» PROVIDED MATERIAL
☆ ☆ ☆ ☆ ☆ ☆ ☆
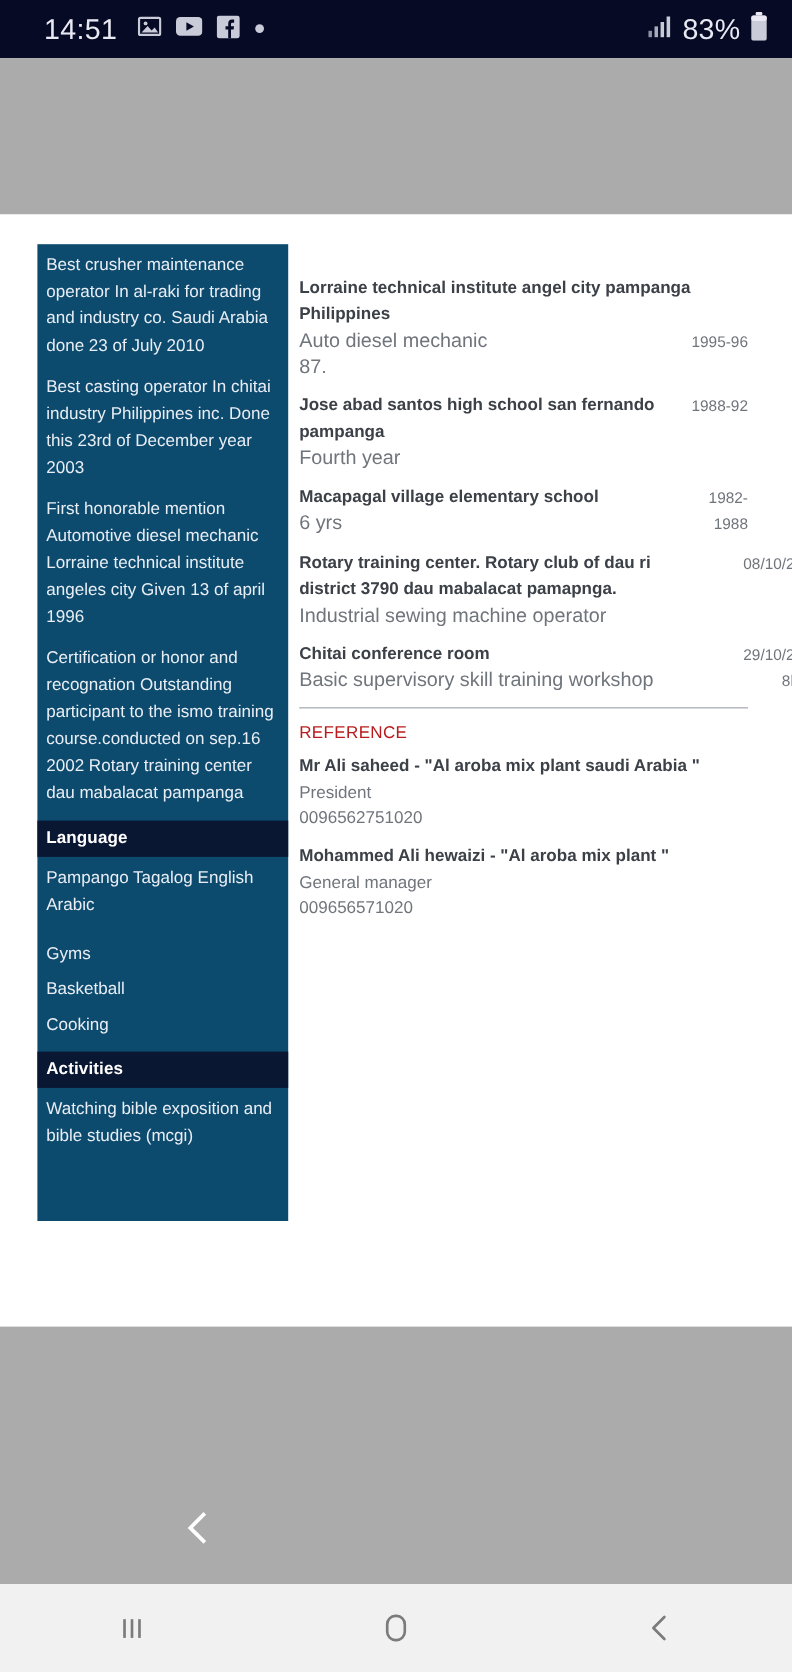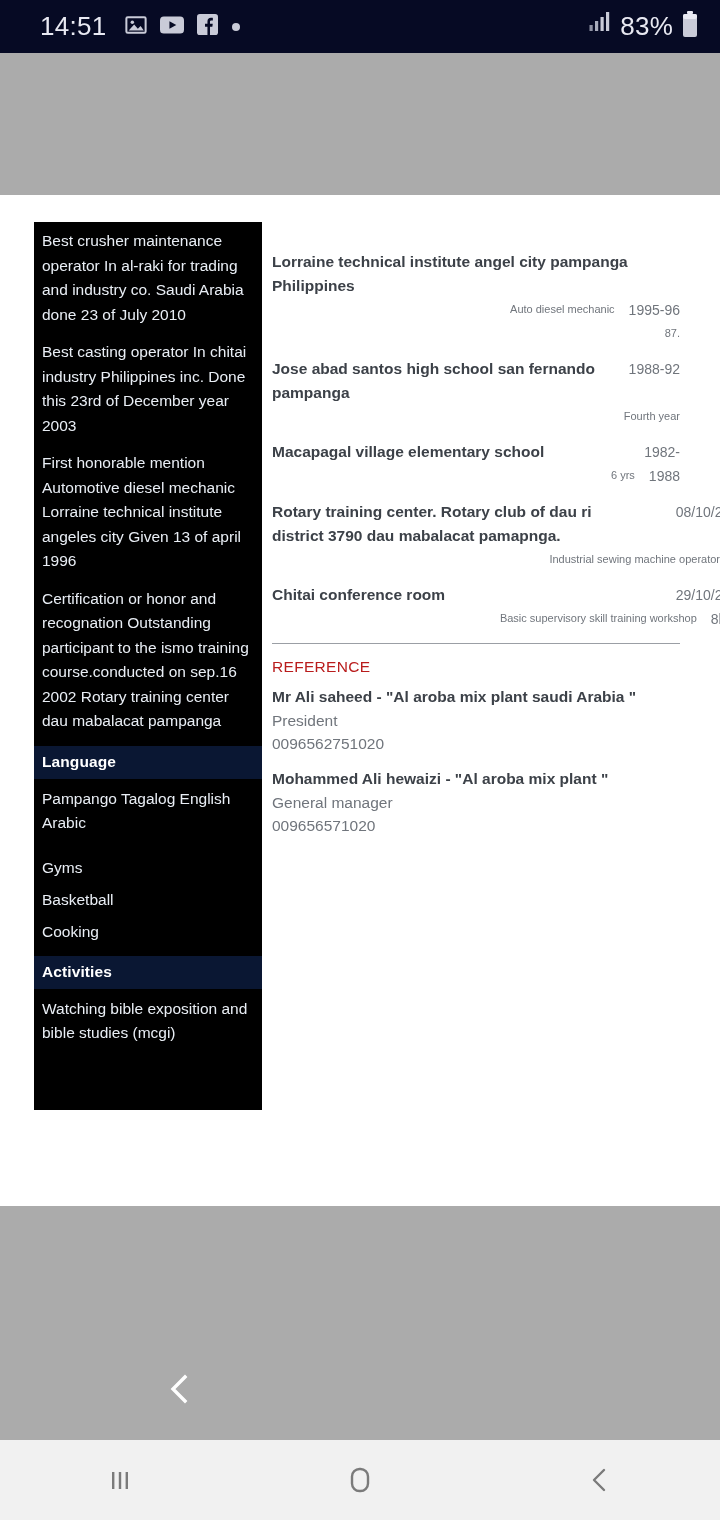--- a/index.html
+++ b/index.html
@@ -45,6 +45,7 @@
   .status-right {
     margin-left: auto;
     display: flex;
+    align-items: center;
     gap: 9px;
   }
   .battery-text {

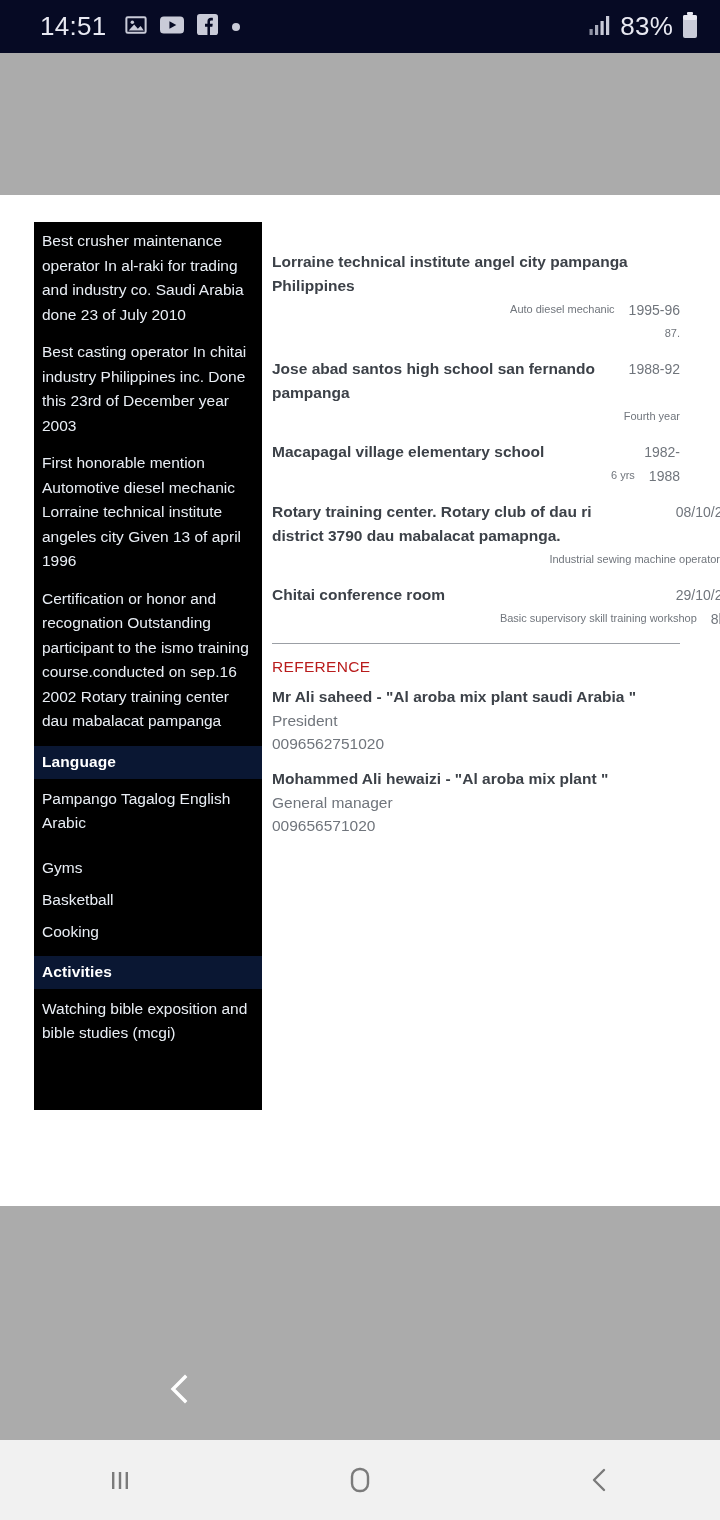--- a/index.html
+++ b/index.html
@@ -92,7 +92,7 @@
     position: absolute;
     top: 0; left: 34px;
     width: 228px;
-    background: #000000;
+    background: #0c4a6e;
     padding-bottom: 56px;
   }
   .awards-block {

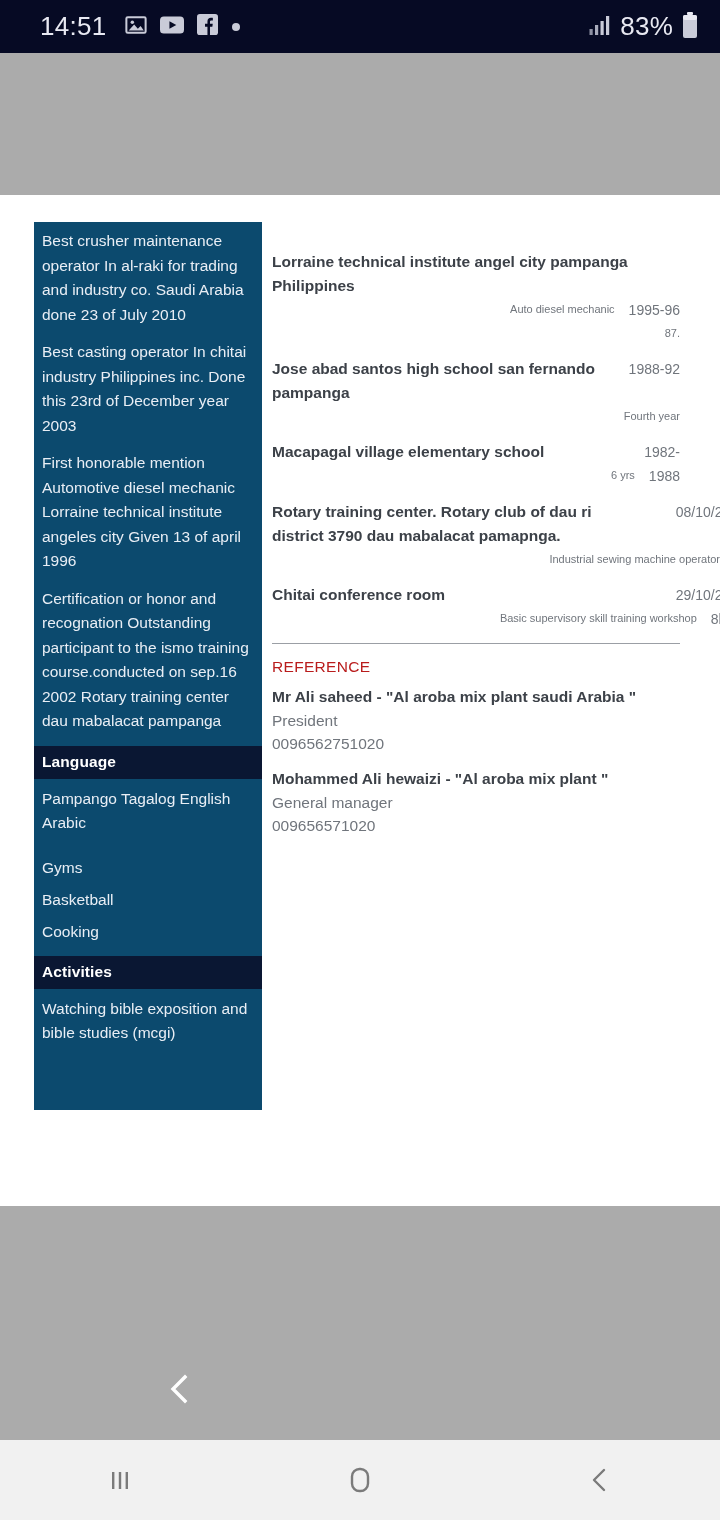--- a/index.html
+++ b/index.html
@@ -157,10 +157,9 @@
   }
   .entry-sub {
     color: #70757c;
-    font-size: 11px;
+    font-size: 18px;
     line-height: 23px;
     flex: 1 1 auto;
-    text-align: right;
   }
   .entry-date {
     color: #70757c;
☆ ☆ ☆ ☆ ☆ ☆ ☆
» WORK ORDER
Reproduce every entry word for word, but skip any pictures.

» ANSWER TO THIS PROBLEM
--- a/index.html
+++ b/index.html
@@ -45,6 +45,7 @@
   .status-right {
     margin-left: auto;
     display: flex;
+    align-items: center;
     gap: 9px;
   }
   .battery-text {

--- a/index.html
+++ b/index.html
@@ -92,7 +92,7 @@
     position: absolute;
     top: 0; left: 34px;
     width: 228px;
-    background: #000000;
+    background: #0c4a6e;
     padding-bottom: 56px;
   }
   .awards-block {

--- a/index.html
+++ b/index.html
@@ -157,10 +157,9 @@
   }
   .entry-sub {
     color: #70757c;
-    font-size: 11px;
+    font-size: 18px;
     line-height: 23px;
     flex: 1 1 auto;
-    text-align: right;
   }
   .entry-date {
     color: #70757c;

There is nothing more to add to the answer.